Recently Clint Rutkas and I has some fun discussing which was better between C# and Visual Basic .NET. Truth be known I’m perfectly happy using C# even though my first instinct is to use VB .NET. I do believe that VB .NET is better as a first language but that is because that is personal preference more than anything else. But no matter which language one learns first I think it is very useful to learn both. VB .NET is widely used for programming with business logic and user interface programming. C# is used for other stuff. Probably some serious stuff but definitely XNA GSE game programming. :-) One useful tool I found was this list of VB .NET and C# language constructs shown side by side. (hat tip to Go To 100 – Development with Visual Basic)
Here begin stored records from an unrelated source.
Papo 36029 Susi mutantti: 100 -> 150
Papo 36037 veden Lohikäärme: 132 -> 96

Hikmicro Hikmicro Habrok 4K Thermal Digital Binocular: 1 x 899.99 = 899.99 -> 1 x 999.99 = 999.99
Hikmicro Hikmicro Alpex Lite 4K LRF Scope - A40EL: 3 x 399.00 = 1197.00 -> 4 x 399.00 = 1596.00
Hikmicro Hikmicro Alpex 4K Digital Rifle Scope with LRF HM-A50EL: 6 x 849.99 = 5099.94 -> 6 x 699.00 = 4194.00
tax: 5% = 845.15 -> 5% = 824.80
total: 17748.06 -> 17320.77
Note that there are some of the newest .NET features missing from that list but for a lot of beginners it will be very useful.
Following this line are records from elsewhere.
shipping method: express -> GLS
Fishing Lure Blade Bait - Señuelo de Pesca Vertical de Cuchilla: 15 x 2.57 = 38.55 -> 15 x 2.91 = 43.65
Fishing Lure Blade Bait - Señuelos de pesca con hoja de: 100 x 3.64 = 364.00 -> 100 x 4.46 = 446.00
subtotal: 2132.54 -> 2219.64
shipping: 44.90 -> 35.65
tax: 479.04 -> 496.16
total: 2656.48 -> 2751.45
BTW Clint and my earlier posts on this subject can be found at:
Clint:
Alfred:
I wish C# had XML literals, syntactic sugar for LINQ to XML, and the ability to combine "ref" and "this" modifiers on a method argument, as VB does.
I wish VB had statement lambdas and iterators, as C# does. And, for God's sake, kill that explicit "ByVal" already - all people to whom it may concern (i.e., VB6 converts) have either learned the new rules a long time ago, or don't care about VB.NET at all.
Other than those, I don't really see much difference nowadays. VB was a pain to use compared to C# back in 2002/2003 days, if only because it didn't have Using .. End Using - and you learn to appreciate that fast. But these days are long gone now.
By the way, the best OO language to teach as a first language is, of course, Smalltalk/Squeak :) Though I'm surprised that Microsoft doesn't make its own offering like that with a simplified subset of VB as a base language - it would seem that WPF is an ideal platform on which to build such a thing.